### Task statement
Please return the lines below verbatim, beginning at the one that has "[129,659,226,671] PhoneNumbers ->" and stopping after the one that has "[97,910,106,925] [97,931,634,947] [113,952,538,969]", and add no other lines.

### Excerpted records
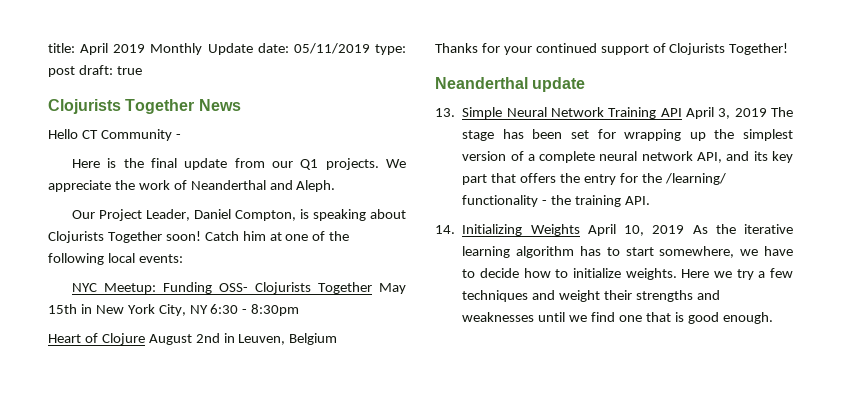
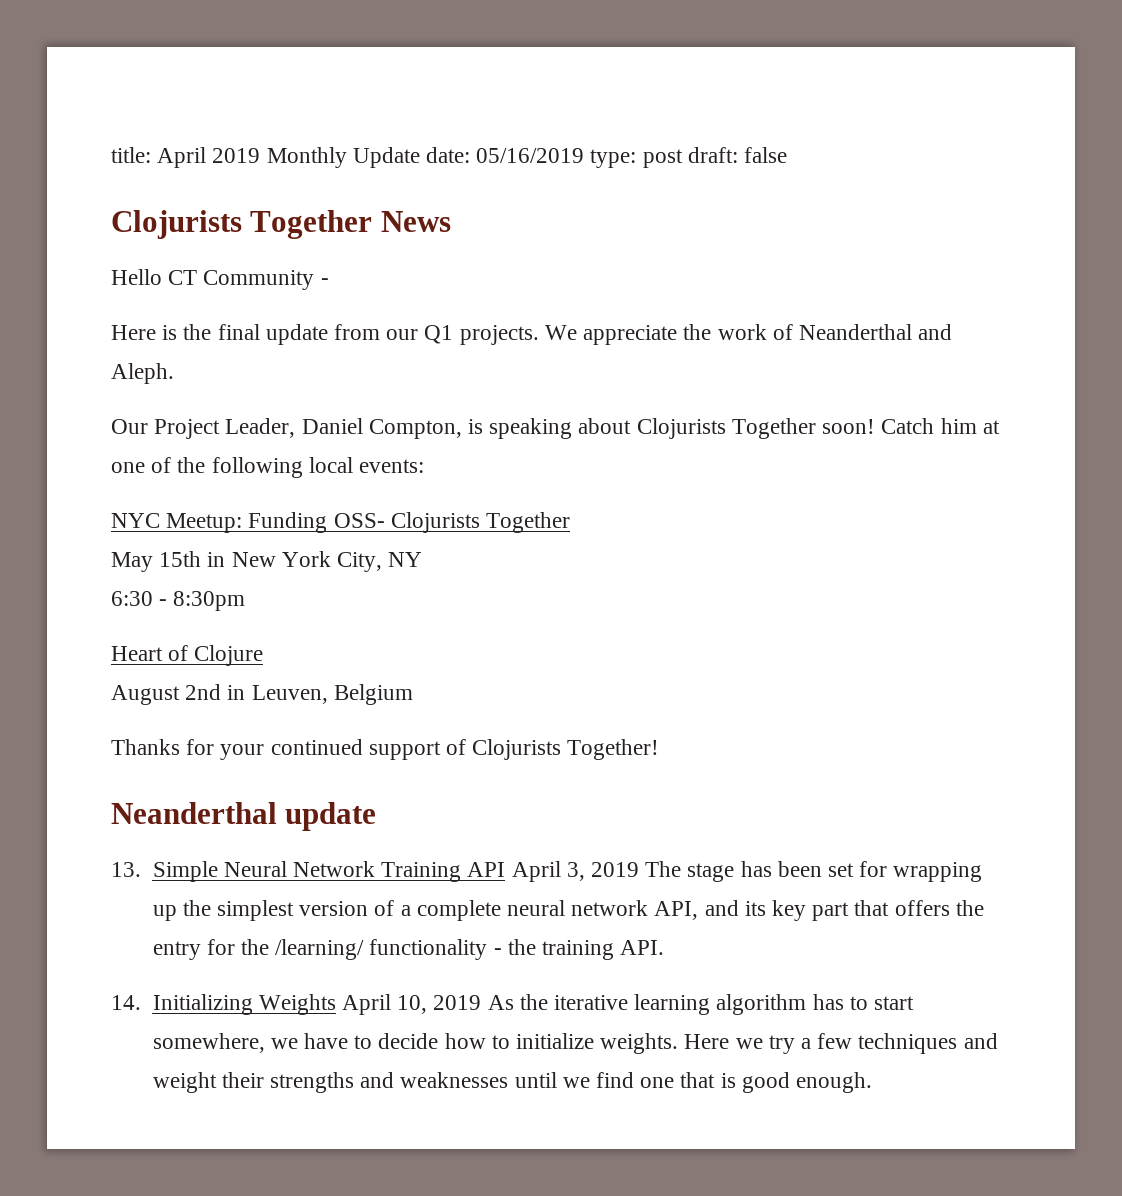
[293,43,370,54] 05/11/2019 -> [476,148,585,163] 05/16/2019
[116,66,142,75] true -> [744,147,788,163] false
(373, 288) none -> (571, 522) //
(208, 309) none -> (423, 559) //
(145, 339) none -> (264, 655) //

* * *

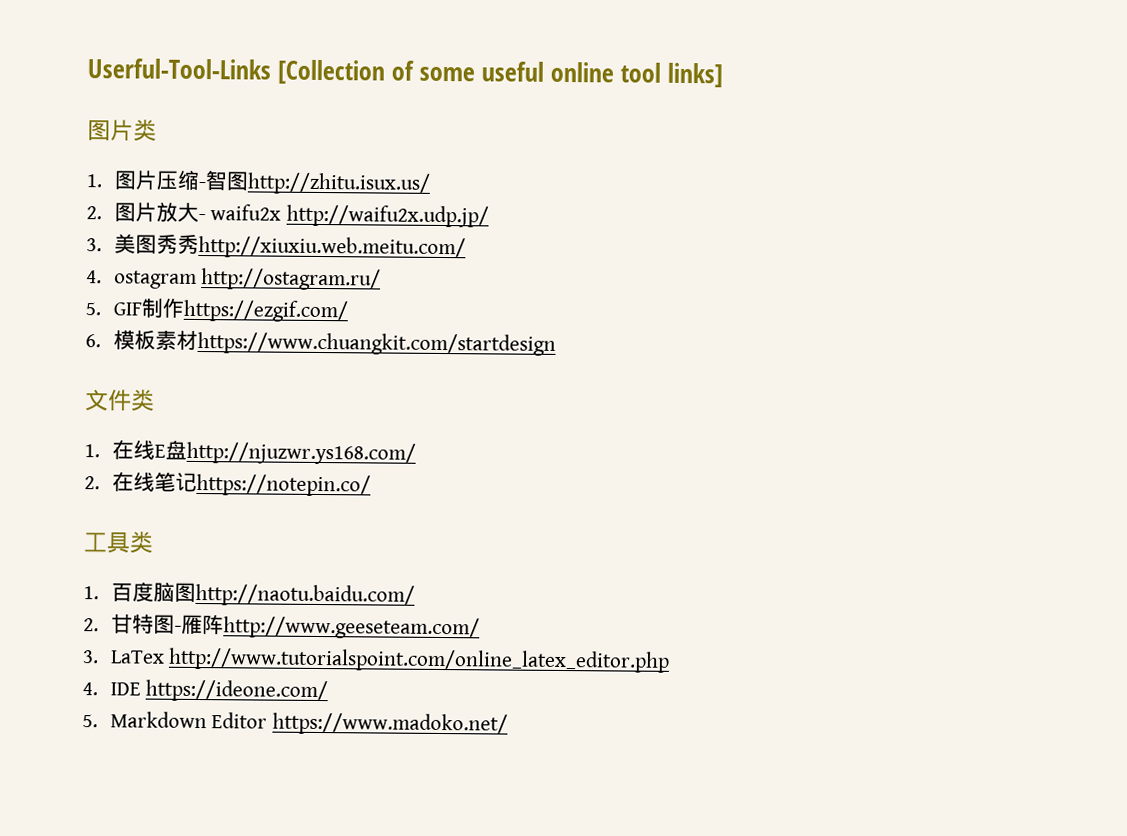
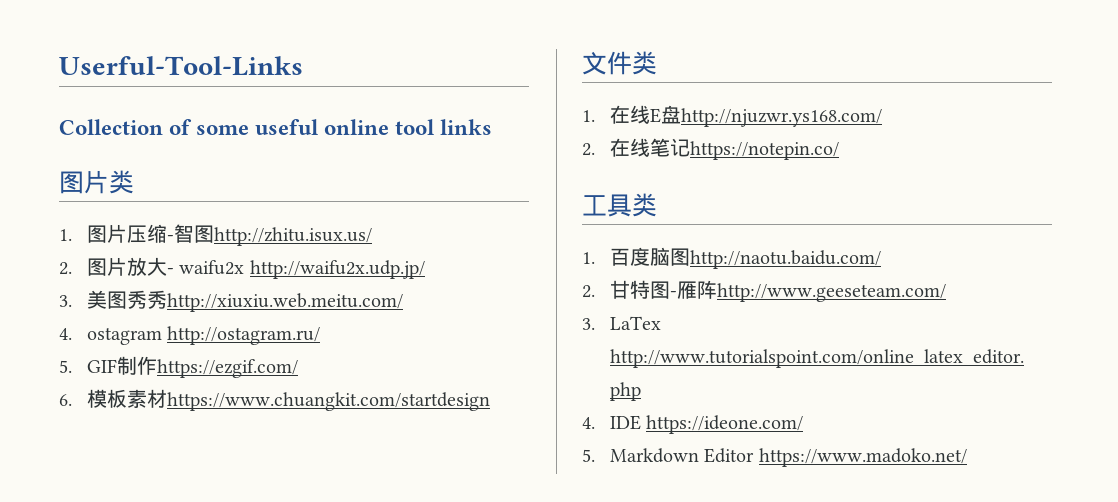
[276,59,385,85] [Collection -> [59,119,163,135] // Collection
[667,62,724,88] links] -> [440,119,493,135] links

...

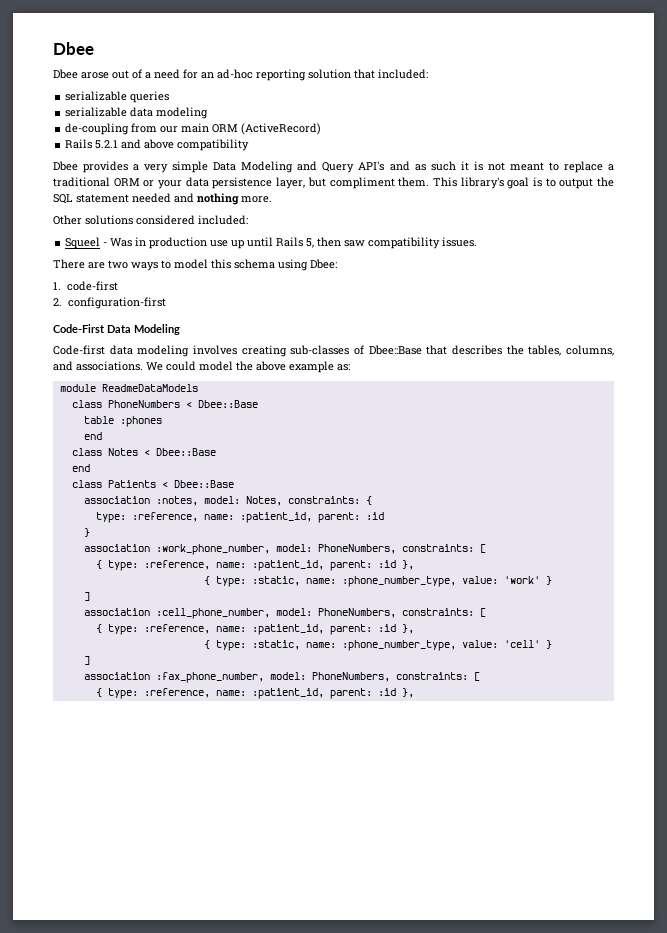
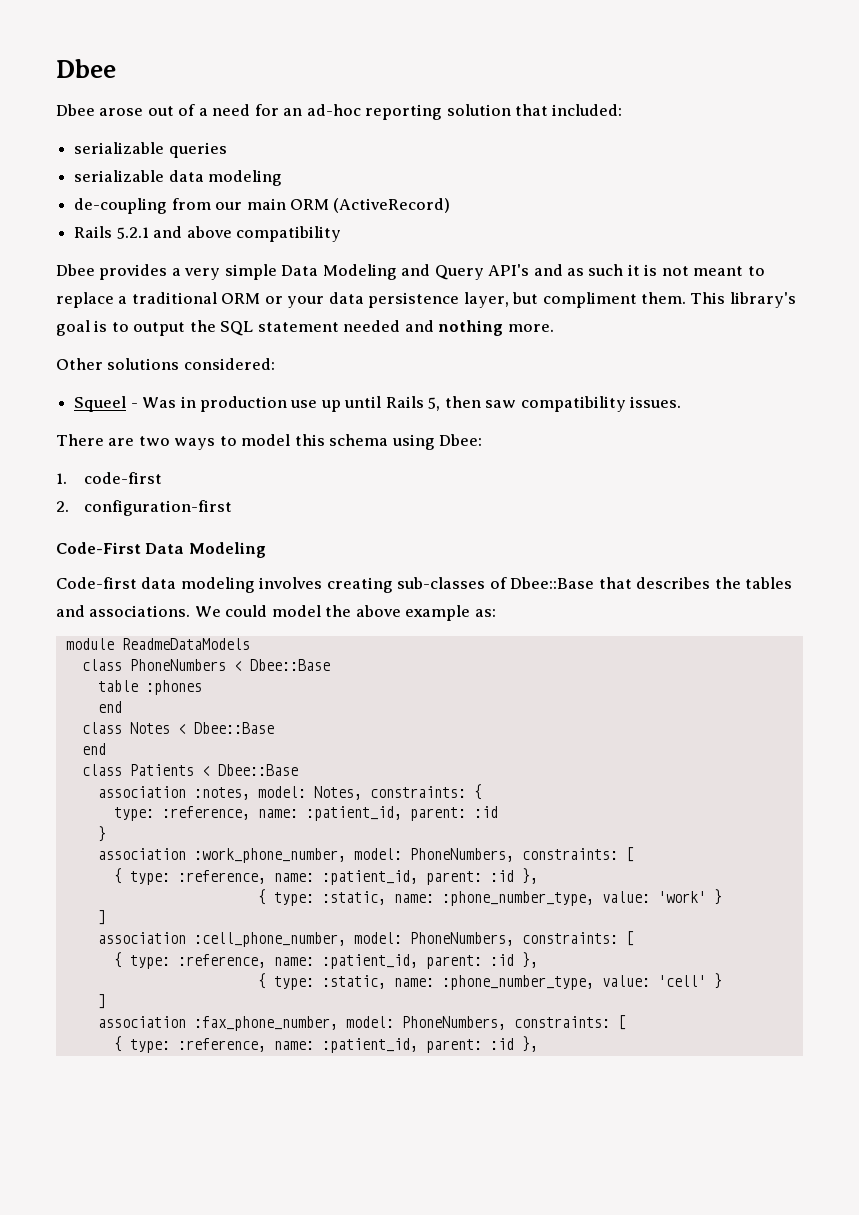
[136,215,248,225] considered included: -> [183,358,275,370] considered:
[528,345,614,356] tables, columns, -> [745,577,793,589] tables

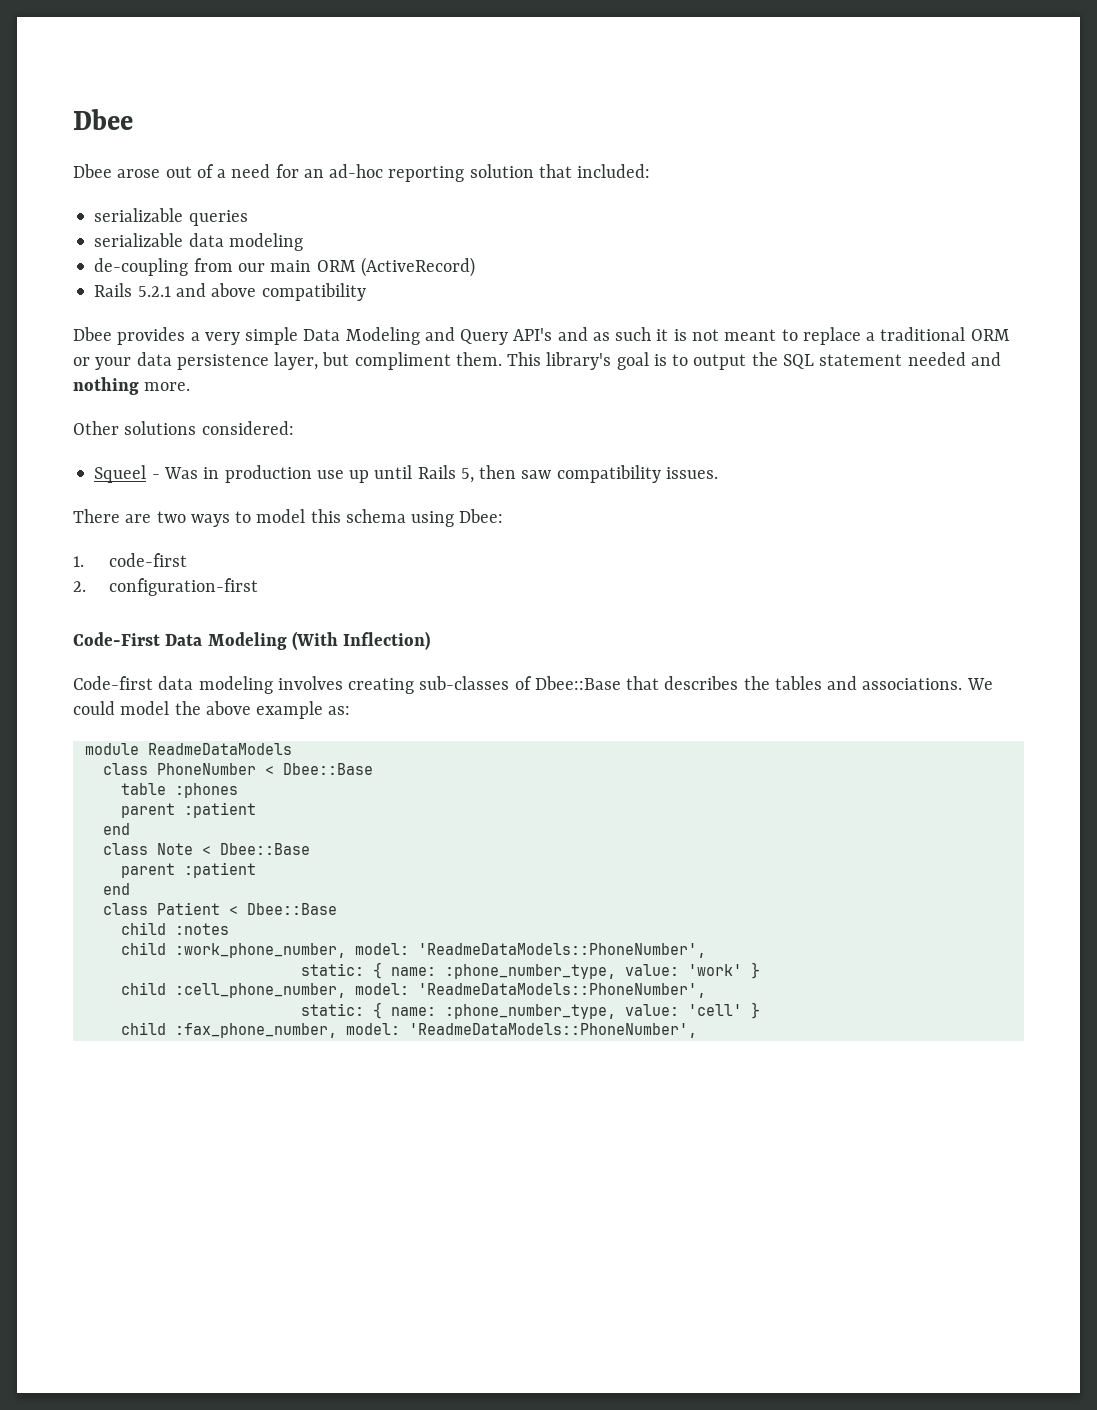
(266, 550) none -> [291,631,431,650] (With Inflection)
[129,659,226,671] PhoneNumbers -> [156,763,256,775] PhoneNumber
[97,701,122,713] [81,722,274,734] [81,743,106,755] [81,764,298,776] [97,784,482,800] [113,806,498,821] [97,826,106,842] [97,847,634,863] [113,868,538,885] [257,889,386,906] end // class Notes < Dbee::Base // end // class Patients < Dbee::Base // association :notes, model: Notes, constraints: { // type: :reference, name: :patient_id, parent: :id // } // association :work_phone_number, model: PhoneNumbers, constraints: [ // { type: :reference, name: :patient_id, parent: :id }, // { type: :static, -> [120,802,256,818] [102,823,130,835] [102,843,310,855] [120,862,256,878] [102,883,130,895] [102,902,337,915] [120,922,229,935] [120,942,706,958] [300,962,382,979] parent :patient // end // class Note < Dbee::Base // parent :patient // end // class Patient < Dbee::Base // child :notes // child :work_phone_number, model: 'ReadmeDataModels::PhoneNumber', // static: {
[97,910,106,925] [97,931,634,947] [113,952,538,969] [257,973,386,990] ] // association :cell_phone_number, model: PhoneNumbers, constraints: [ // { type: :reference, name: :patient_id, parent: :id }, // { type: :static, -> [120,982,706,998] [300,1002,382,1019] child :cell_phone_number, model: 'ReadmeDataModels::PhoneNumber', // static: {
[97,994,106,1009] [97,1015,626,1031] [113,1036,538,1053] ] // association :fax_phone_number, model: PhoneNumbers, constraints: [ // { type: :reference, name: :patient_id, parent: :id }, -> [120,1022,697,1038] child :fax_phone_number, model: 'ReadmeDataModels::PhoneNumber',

### Answer to this problem
[129,659,226,671] PhoneNumbers -> [156,763,256,775] PhoneNumber
[97,701,122,713] [81,722,274,734] [81,743,106,755] [81,764,298,776] [97,784,482,800] [113,806,498,821] [97,826,106,842] [97,847,634,863] [113,868,538,885] [257,889,386,906] end // class Notes < Dbee::Base // end // class Patients < Dbee::Base // association :notes, model: Notes, constraints: { // type: :reference, name: :patient_id, parent: :id // } // association :work_phone_number, model: PhoneNumbers, constraints: [ // { type: :reference, name: :patient_id, parent: :id }, // { type: :static, -> [120,802,256,818] [102,823,130,835] [102,843,310,855] [120,862,256,878] [102,883,130,895] [102,902,337,915] [120,922,229,935] [120,942,706,958] [300,962,382,979] parent :patient // end // class Note < Dbee::Base // parent :patient // end // class Patient < Dbee::Base // child :notes // child :work_phone_number, model: 'ReadmeDataModels::PhoneNumber', // static: {
[97,910,106,925] [97,931,634,947] [113,952,538,969] [257,973,386,990] ] // association :cell_phone_number, model: PhoneNumbers, constraints: [ // { type: :reference, name: :patient_id, parent: :id }, // { type: :static, -> [120,982,706,998] [300,1002,382,1019] child :cell_phone_number, model: 'ReadmeDataModels::PhoneNumber', // static: {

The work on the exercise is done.